Annuity rates have risen by 54 per cent in just two years as a result of rising interest rates and increased returns on gilts.
Figures published by Canada Life some that that at the start of 2022 a 65-year old £100,000 pension pot could have bought an annuity income of £4,540 a year. At today’s annuity rates a 65-year old with £100,000 pension can secure an income of around £7,000 for life. This rate assumes no health or lifestyle conditions to declare
Over the course of a 20-year retirement this would mean an additional £49,200 in income – with the difference being even higher for those that live into their 90s.
This increase comes on the back of significant increases in annuity rates in 2022.
Canada Life retirement income director Nick Flynn says: “While many had effectively written off annuities due to the perceived poor value being generated, they are now very much back in vogue.”
He adds that given the increasing numbers of pension savers are buying annuities, particularly given the current economic uncertainty – with many opting for a “mix and match” approach when it comes to their retirement income by combining annuity and drawdown strategies.
“In a perfect storm, annuities are the only safe ship in town which can generate 100% income security. Combining annuities with drawdown, can often generate a better retirement income.
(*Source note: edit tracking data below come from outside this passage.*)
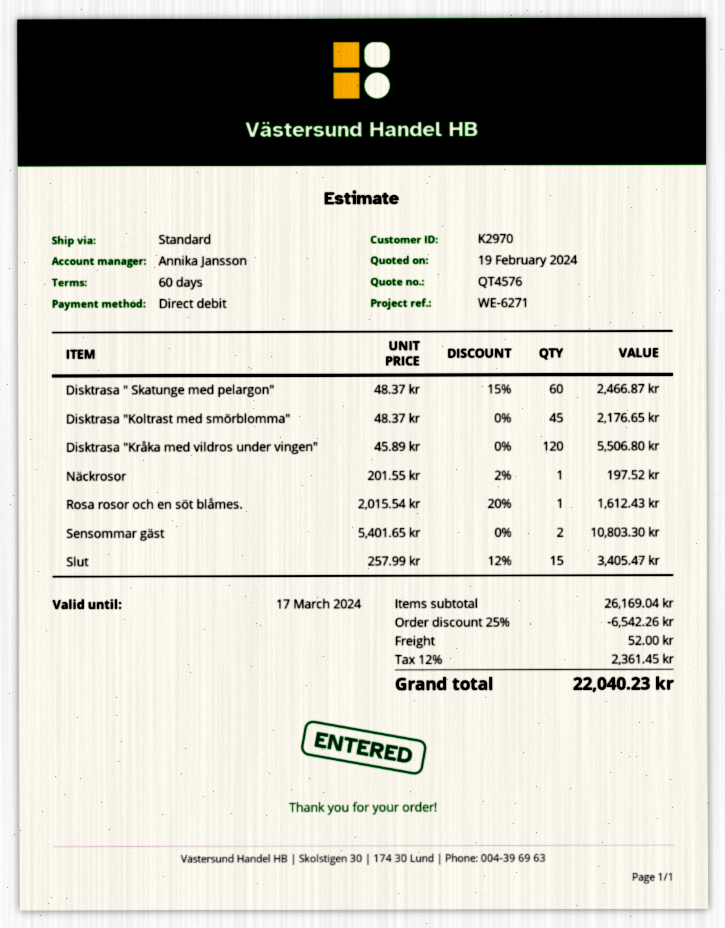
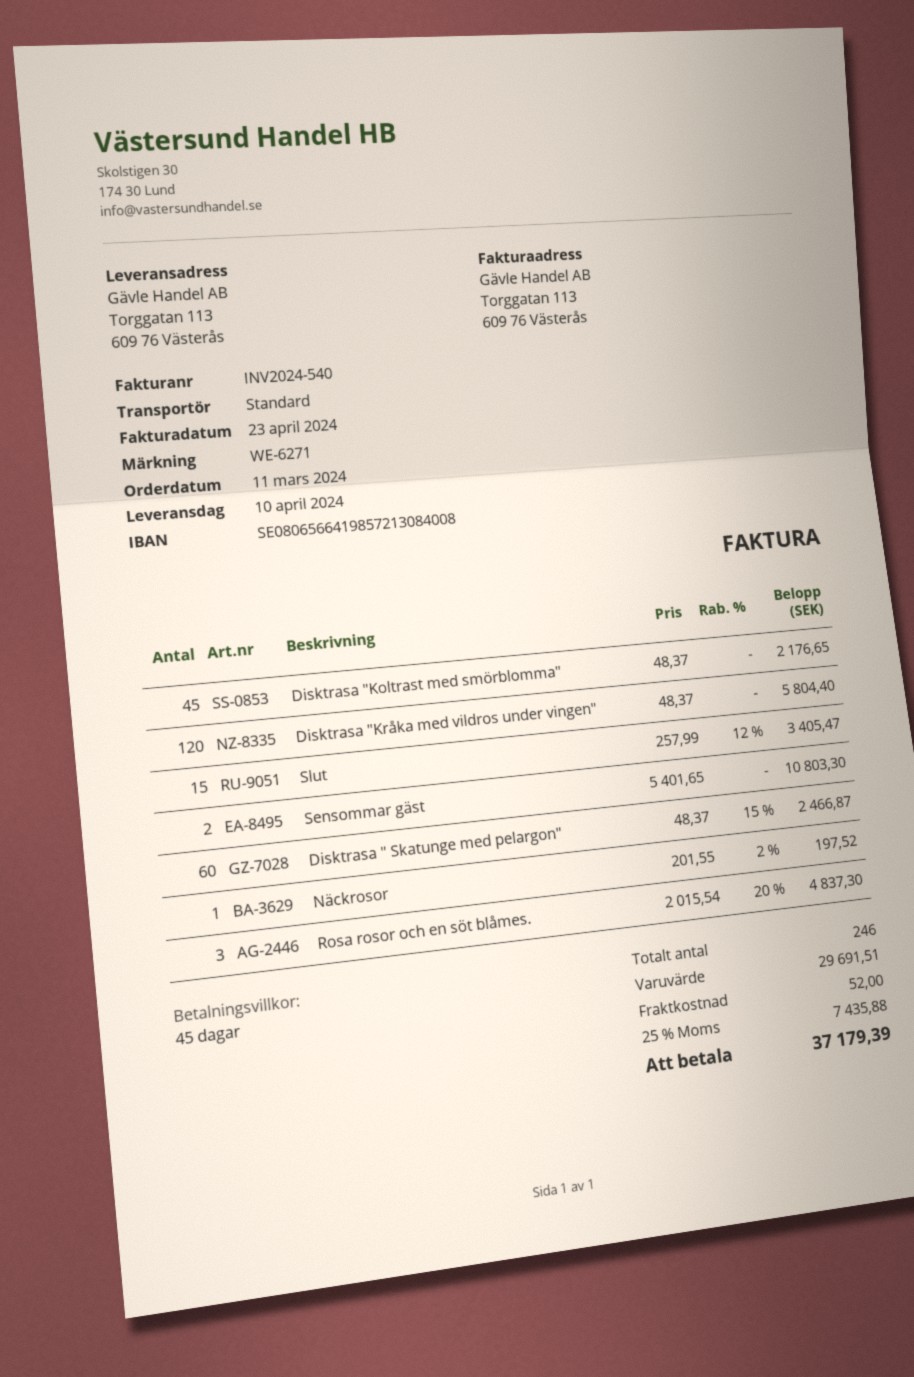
payment terms: 60 days -> 45 days
Disktrasa "Kråka med vildros under vingen": 120 x 45.89 = 5506.80 -> 120 x 48.37 = 5804.40
Rosa rosor och en söt blåmes.: 1 x 2015.54 - 20% = 1612.43 -> 3 x 2015.54 - 20% = 4837.30
subtotal: 26169.04 -> 29691.51
discount: 25% = 6542.26 -> none
tax: 12% = 2361.45 -> 25% = 7435.88
total: 22040.23 -> 37179.39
Balancing the need for security and flexibility, and de-risking drawdown investments over time, by banking the annuity rate, can be a smart move.”
He adds that the he immediate future for the annuity market is looking very positive, with product innovation, including fixed-term products, and longer guarantees on capital protection — ensuring some money can be passed to heirs should the annuity buyer die shortly after purchase.